# Apache2 problem

## Dreamchild

I'm new to Apache2, so please bear with me.

After emerging Apache and setting it all up, I tried:

/etc/init.d/apache2 start

But was only met by this error:

[crit] (92)Protocol not available: make_sock: for address [::]:8080, apr_socket_opt_set: (IPV6_V6ONLY)

no listening sockets available, shutting down

Unable to open logs

I looked on the web for this but the only sites I found relate this problem to the Windows distro of Apache.

Can anyone help?

----------

## adaptr

8080 is hardly the standard port for a webserver - though it should work if you want it to.
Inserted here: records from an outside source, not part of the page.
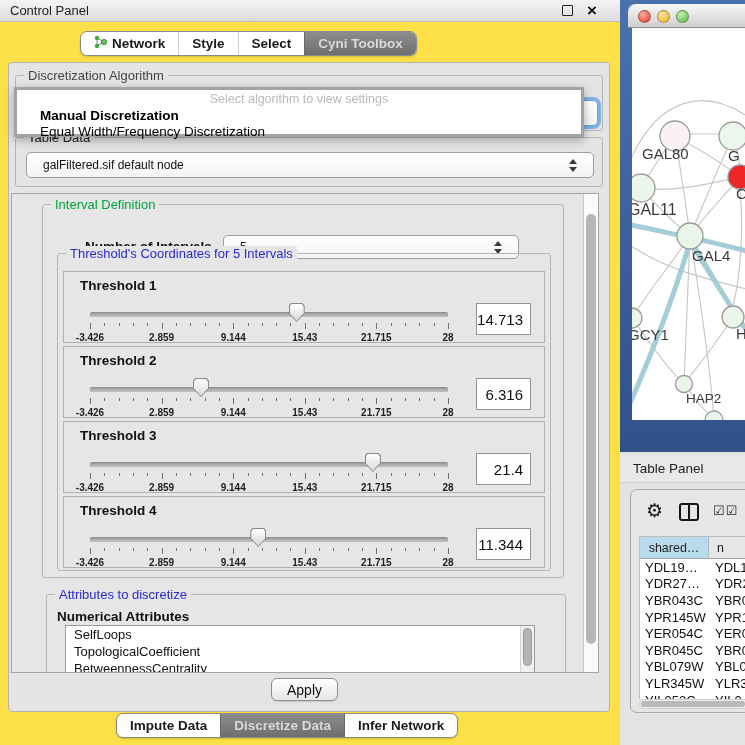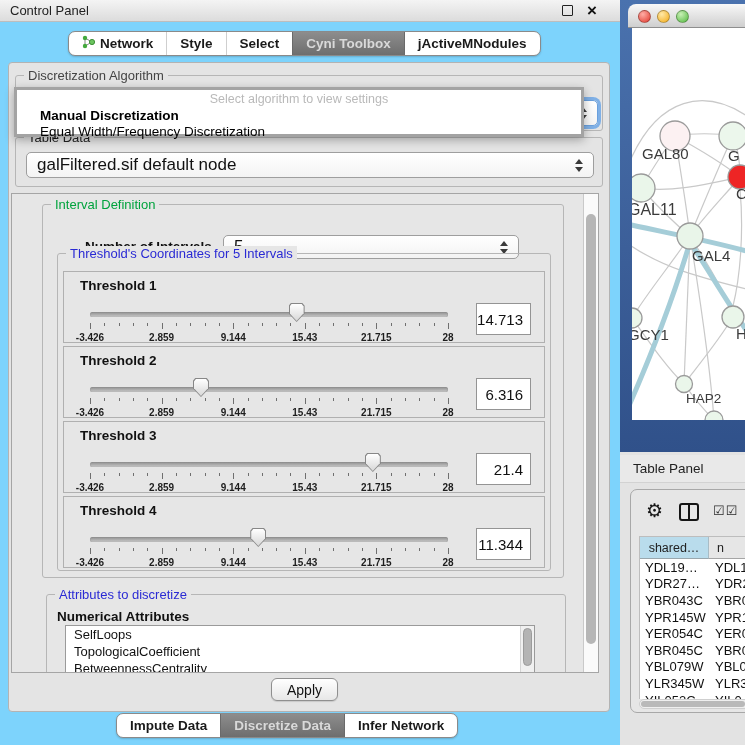--- a/index.html
+++ b/index.html
@@ -1,42 +1,42 @@
 <!DOCTYPE html>
 <html><head>
 <meta charset="utf-8">
 <style>
   * { box-sizing: border-box; margin: 0; padding: 0; }
   html,body { width:745px; height:745px; }
   body { font-family:"Liberation Sans", sans-serif; background:#e8e8e8; overflow:hidden; position:relative; color:#111; }
   .abs { position:absolute; }
 
   
-  #control-panel { left:0; top:0; width:620px; height:745px; background:#7dd3fc; }
+  #control-panel { left:0; top:0; width:620px; height:745px; background:#fde047; }
   .titlebar { left:0; top:0; width:620px; height:22px; background:linear-gradient(#f4f4f4,#dcdcdc); border-bottom:1px solid #bdbdbd; font-size:13px; line-height:21px; padding-left:10px; color:#222; }
   .float-btn { left:562px; top:5px; width:11px; height:11px; border:1.5px solid #222; border-radius:1px; background:transparent; }
   .close-btn { left:583px; top:0px; width:18px; height:22px; font-weight:bold; font-size:17px; line-height:21px; text-align:center; color:#111; }
 
   .seg { display:flex; border:1px solid #8a8a8a; border-radius:7px; background:#fff; overflow:hidden; height:25px; box-shadow:0 1px 2px rgba(0,0,0,.18); }
   .seg .s { display:flex; align-items:center; gap:5px; padding:0 13px; font-size:13.5px; font-weight:bold; color:#1a1a1a; border-left:1px solid #cfcfcf; white-space:nowrap; }
   .seg .s:first-child { border-left:none; }
   .seg .s.sel { background:linear-gradient(#8d8d8d,#6e6e6e); color:#d9d9d9; border-left-color:#6a6a6a;justify-content:center; }
   .seg .s.sel + .s { border-left-color:#6a6a6a; }
-  #top-tab-bar { left:68px; top:31px; }
+  #top-tab-bar { left:80px; top:31px; }
   #bottom-tab-bar { left:116px; top:713px; }
 
   .outer-panel { left:8px; top:62px; width:602px; height:650px; background:#e4e4e4; border:1px solid #b3b3b3; border-radius:4px; }
 
   .group { position:absolute; border:1px solid #b6b6b6; border-radius:3px; }
   .gtitle { position:absolute; top:-8px; left:8px; background:#e4e4e4; padding:0 4px; font-size:13px; white-space:nowrap; }
   .t-green { color:#00a33d; }
   .t-blue  { color:#2a2ad4; }
   .t-dark  { color:#444; }
 
-  .combo { position:absolute; background:linear-gradient(#ffffff,#f3f3f3); border:1px solid #9e9e9e; border-radius:5px; font-size:17px; display:flex; align-items:center; padding:0 10px; color:#111; }
+  .combo { position:absolute; background:linear-gradient(#ffffff,#f3f3f3); border:1px solid #9e9e9e; border-radius:5px; font-size:12px; display:flex; align-items:center; padding:0 16px; color:#111; }
   .spinner { margin-left:auto; display:flex; flex-direction:column; gap:3px; }
   .spinner .up   { width:0; height:0; border-left:4px solid transparent; border-right:4px solid transparent; border-bottom:5px solid #3a3a3a; }
   .spinner .down { width:0; height:0; border-left:4px solid transparent; border-right:4px solid transparent; border-top:5px solid #3a3a3a; }
   .combo.focus { border:1px solid #6aa0dd; box-shadow:0 0 0 3px #7fb0e6; }
 
   .popup { position:absolute; left:5px; top:24px; width:570px; height:50px; background:#fff; border:3px solid #a3a3a3; box-shadow:0 3px 9px rgba(0,0,0,.3); z-index:6; }
   .popup-hint { text-align:center; color:#b9b9b9; font-size:12.5px; height:18px; line-height:18px; }
   .popup-opt { font-size:13.5px; line-height:16px; padding:0 23px; color:#000; white-space:nowrap; }
   .popup-opt:first-of-type { font-weight:bold; }
 
@@ -121,23 +121,20 @@
         <span>Network</span>
       </div>
       <div class="s">
         <span>Style</span>
       </div>
       <div class="s">
         <span>Select</span>
       </div>
       <div class="s sel">
         <span>Cyni Toolbox</span>
-      </div>
-      <div class="s">
-        <span>jActiveMNodules</span>
       </div>
     </div>
 
   <div class="abs outer-panel">
 
     <div class="group" style="left:6px; top:12px; width:588px; height:56px;">
       <span class="gtitle t-dark">Discretization Algorithm</span>
       <div class="combo focus" style="left:12px; top:24px; width:570px; height:26px;">
         <div class="spinner">
             <i class="up"></i>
Have you looked at the output of

```
netstat -ltp
```

?

If there's something already running there then obviously apache can't bind to the port.

Squid comes to mind.

Apart from that - "after setting everything up" is not really informative.

What did you set up?

How did you configure it ?

----------

## gorshing

 *Quote:*   

> Unable to open logs

 

What user are you trying to run this as?

That also looks like a permissions problem ... among other things.

----------

## JoeS

I'm having exactly the same error  (except port 80, not 8080) after upgrading apache2 ( emerge -uD world).  Netstat indictes that port 80 is available.

----------

## bulent

I have got the same problem. tried out different ports as well. Nothing changed. apache didn't like any port.

----------

## MacAI

I have the same problem looking for a solution for hrs now.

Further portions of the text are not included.